Neben dem Komplex der Wahlbeobachtung gibt es in den letzten Jahren innerhalb der OSZE vor allem zwei weitere umstrittene Politikfelder: innere Reform der OSZE (z. B. Effektivierung innerer Prozesse und eine Modifizierung des Konsensprinzips zumindest hinsichtlich Haushalts- und Verwaltungsfragen) sowie Konfliktregelung (z. B. zwischen Russland und Georgien im Vorfeld des offenen Konflikts 2008).

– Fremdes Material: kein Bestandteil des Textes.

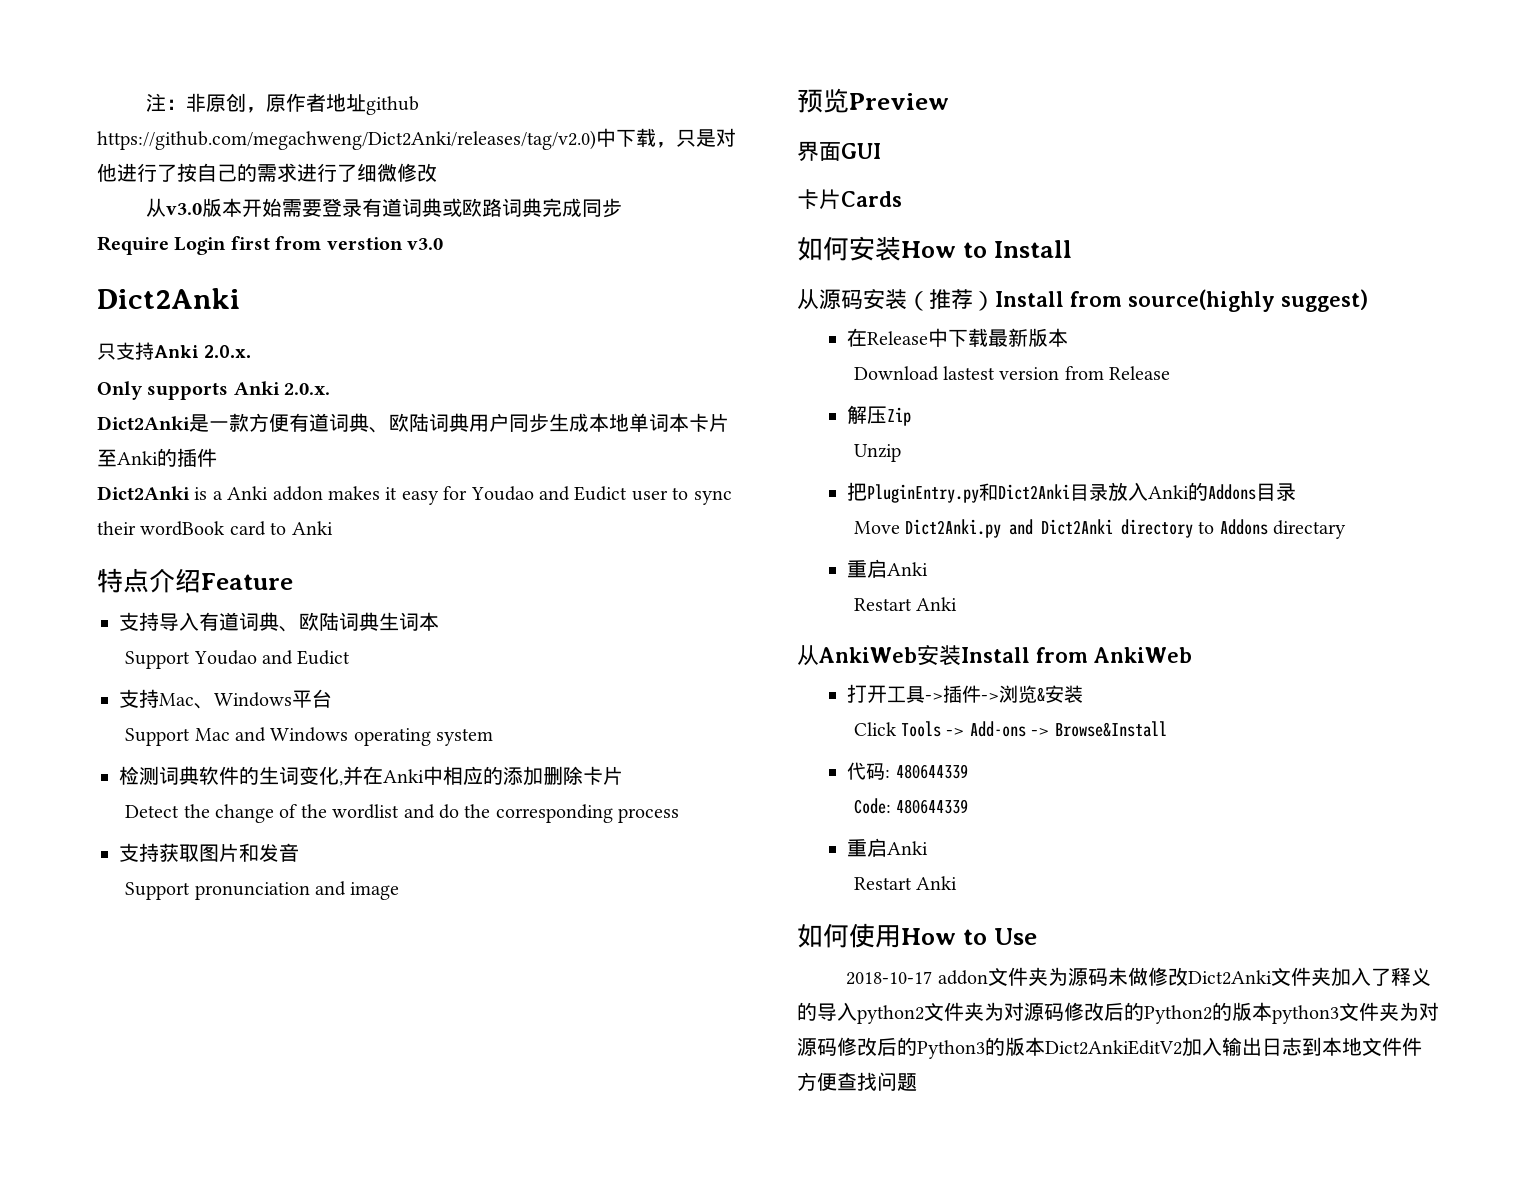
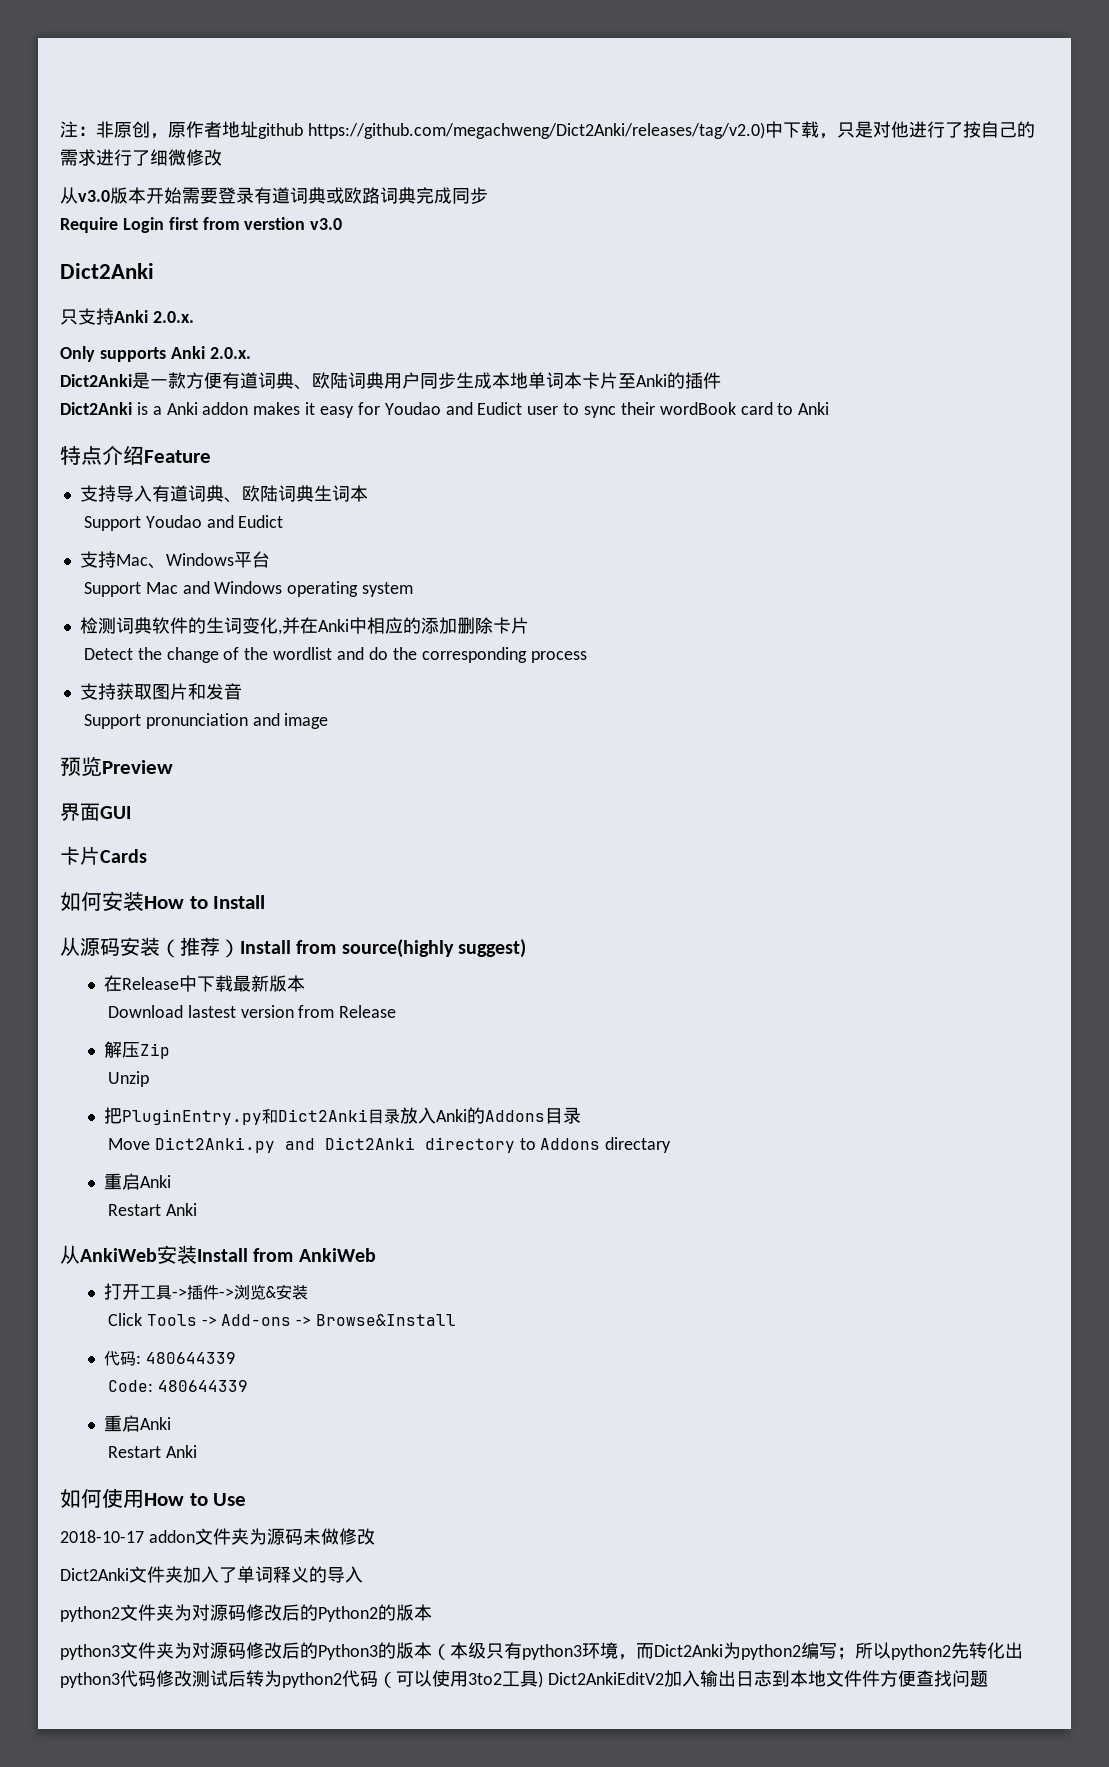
(1188, 976) none -> (375, 1536) //
(1391, 977) none -> [237,1566,273,1583] 单词
(857, 1011) none -> (363, 1574) //
(1272, 1011) none -> (432, 1612) //
(1045, 1046) none -> [432,1642,1023,1660] [60,1670,543,1688] （本级只有python3环境，而Dict2Anki为python2编写；所以python2先转化出python3代码修改测试后转为python2代码（可以使用3to2工具)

Insgesamt sind die Binnenverhältnisse innerhalb der OSZE also einerseits in den letzten Jahren im Vergleich zu den 1990er Jahren komplizierter geworden. Andererseits aber hat die Organisation insbesondere nach dem Georgien Konflikt 2008 ihre Qualität als Forum von Kommunikation und Kooperation sowie als institutioneller Rahmen eines europäischen Sicherheitsdialogs gezeigt. Zudem funktionieren viele der relativ unspektakulären OSZE-Feldaktivitäten vorort noch immer relativ reibungslos. Es bietet sich also aktuell ein etwas diskrepantes Gesamtbild. Zukünftig könnte sich das kooperativere Verhältnis, das die neue amerikanische Obama Administration zu Russland sucht (z.B. neuer Abrüstungsdialog) auch positiv auf die OSZE auswirken.